Start of Given data

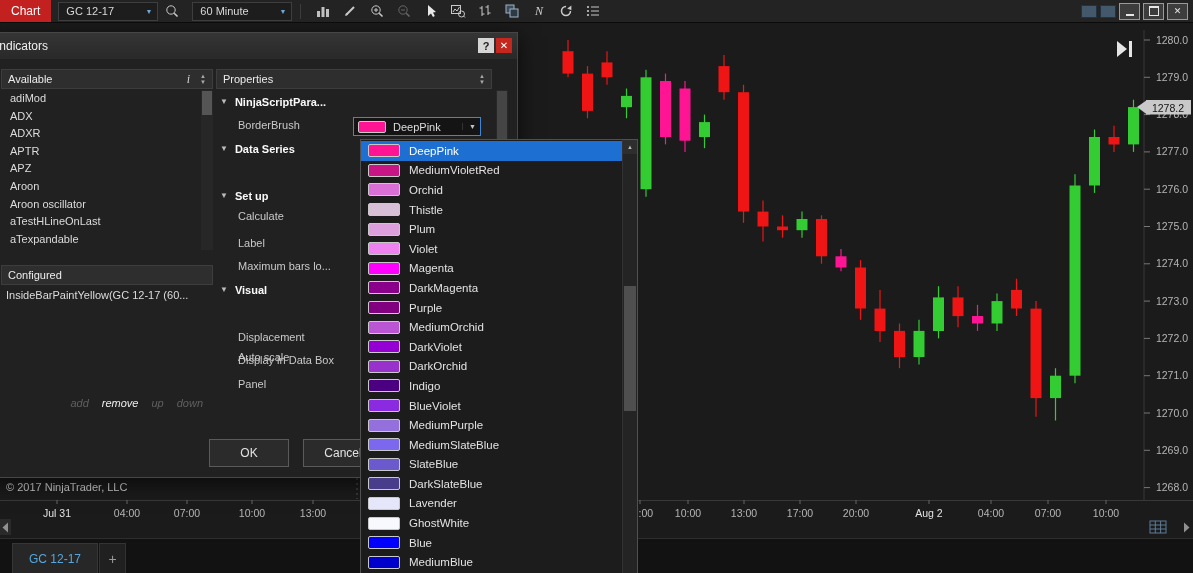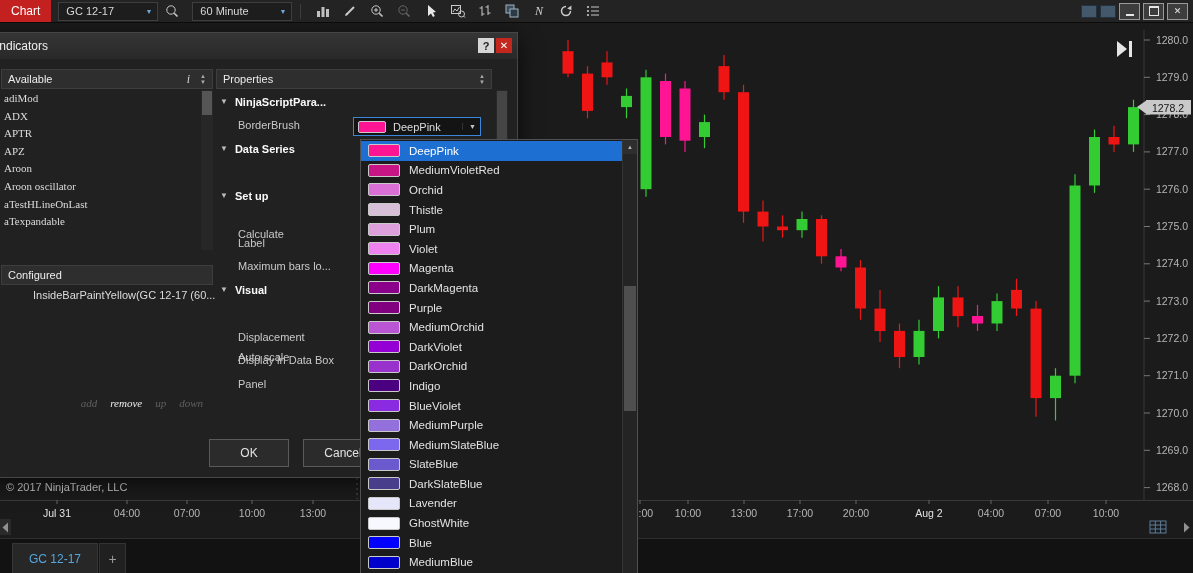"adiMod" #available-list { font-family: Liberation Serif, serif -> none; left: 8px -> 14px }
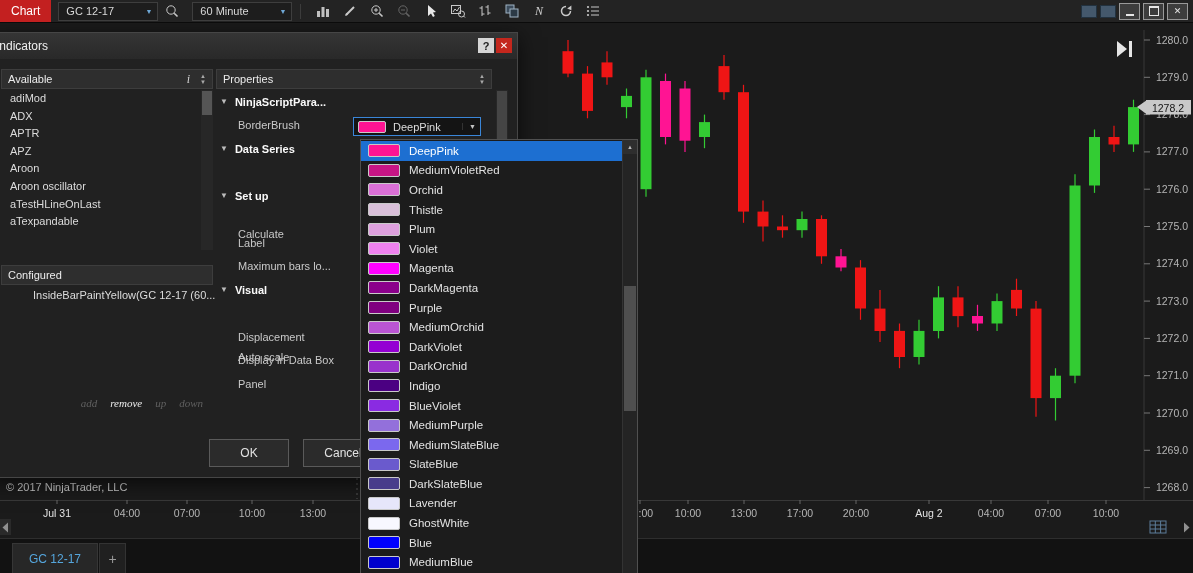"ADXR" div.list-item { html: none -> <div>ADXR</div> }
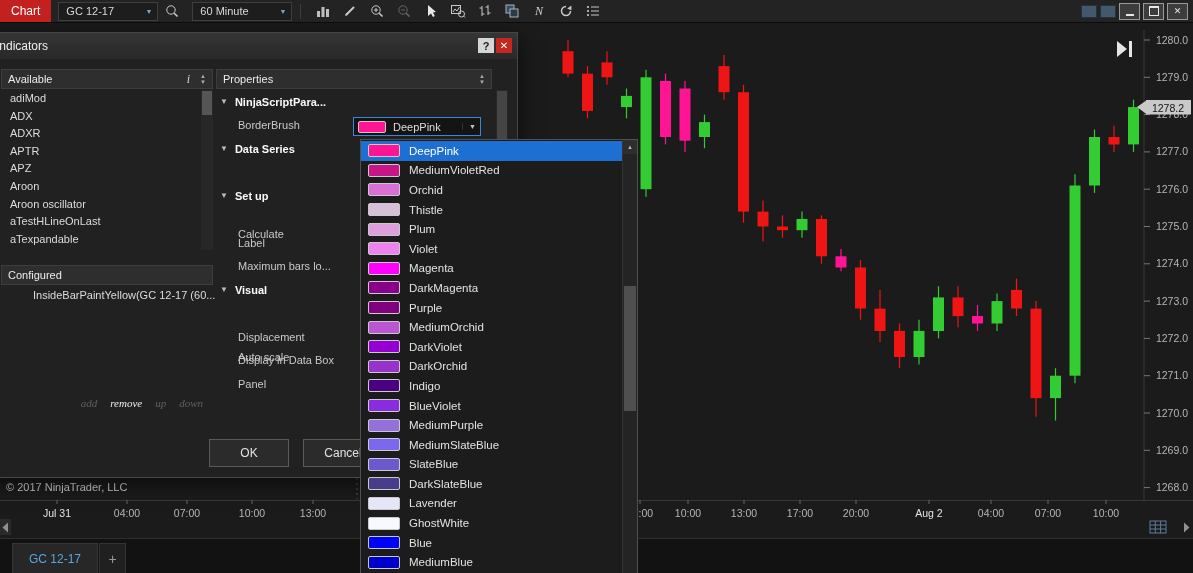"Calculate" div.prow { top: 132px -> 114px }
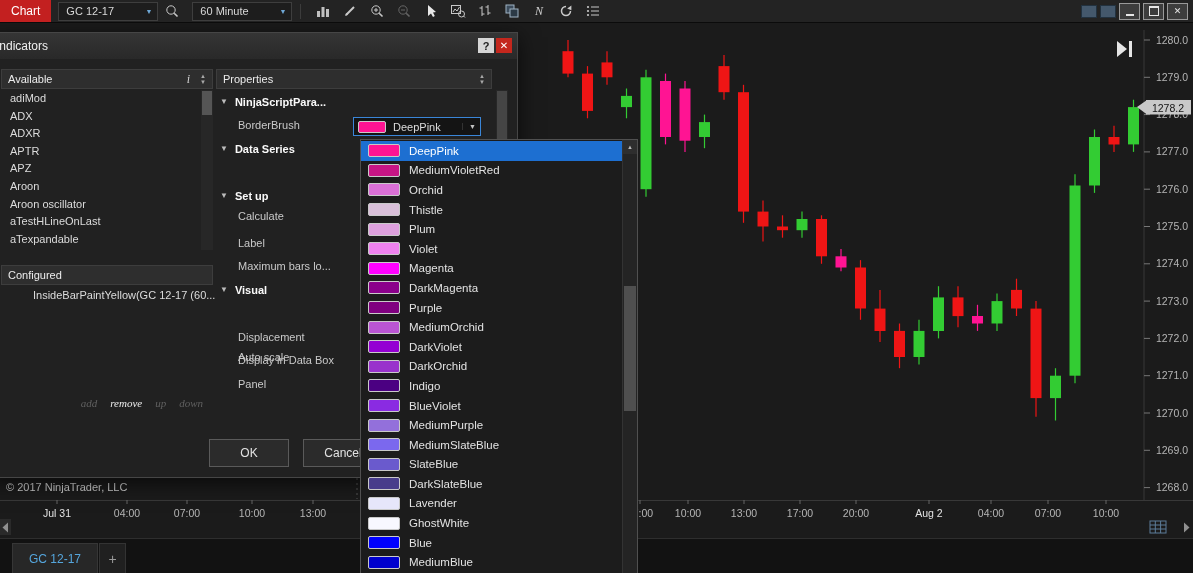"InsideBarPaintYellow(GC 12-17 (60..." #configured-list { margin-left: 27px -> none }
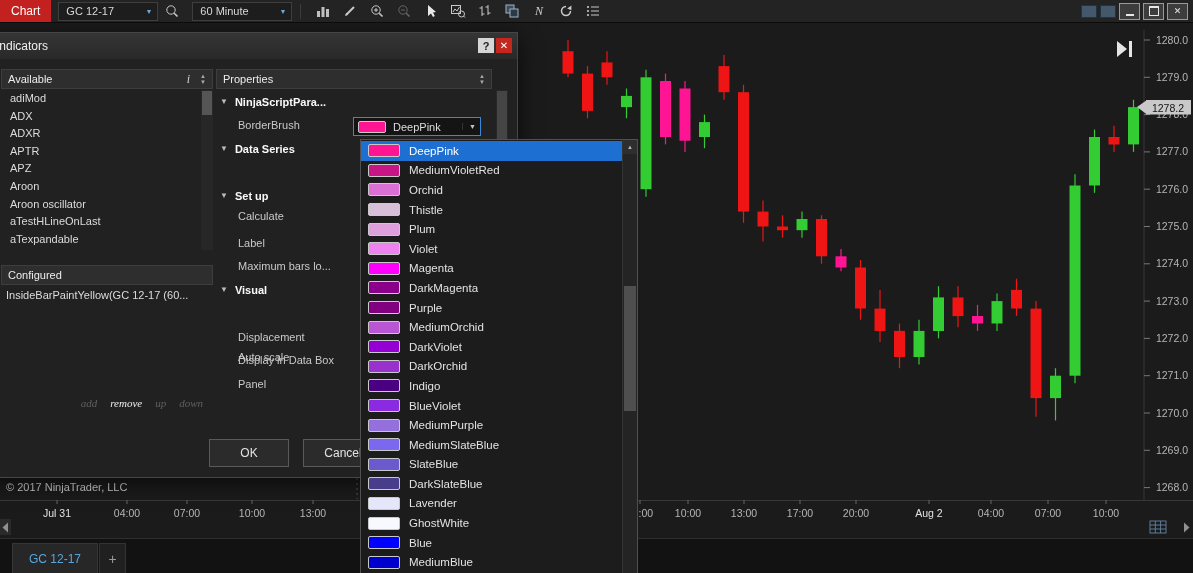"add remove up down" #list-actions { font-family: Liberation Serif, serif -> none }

End of Given data

*Exercise description*:
Your response should consist solely of the lines from the line with "margin-left: 27px ->" through the last line of the entries above, printed exactly and without pictures.

*Task answer*:
"InsideBarPaintYellow(GC 12-17 (60..." #configured-list { margin-left: 27px -> none }
"add remove up down" #list-actions { font-family: Liberation Serif, serif -> none }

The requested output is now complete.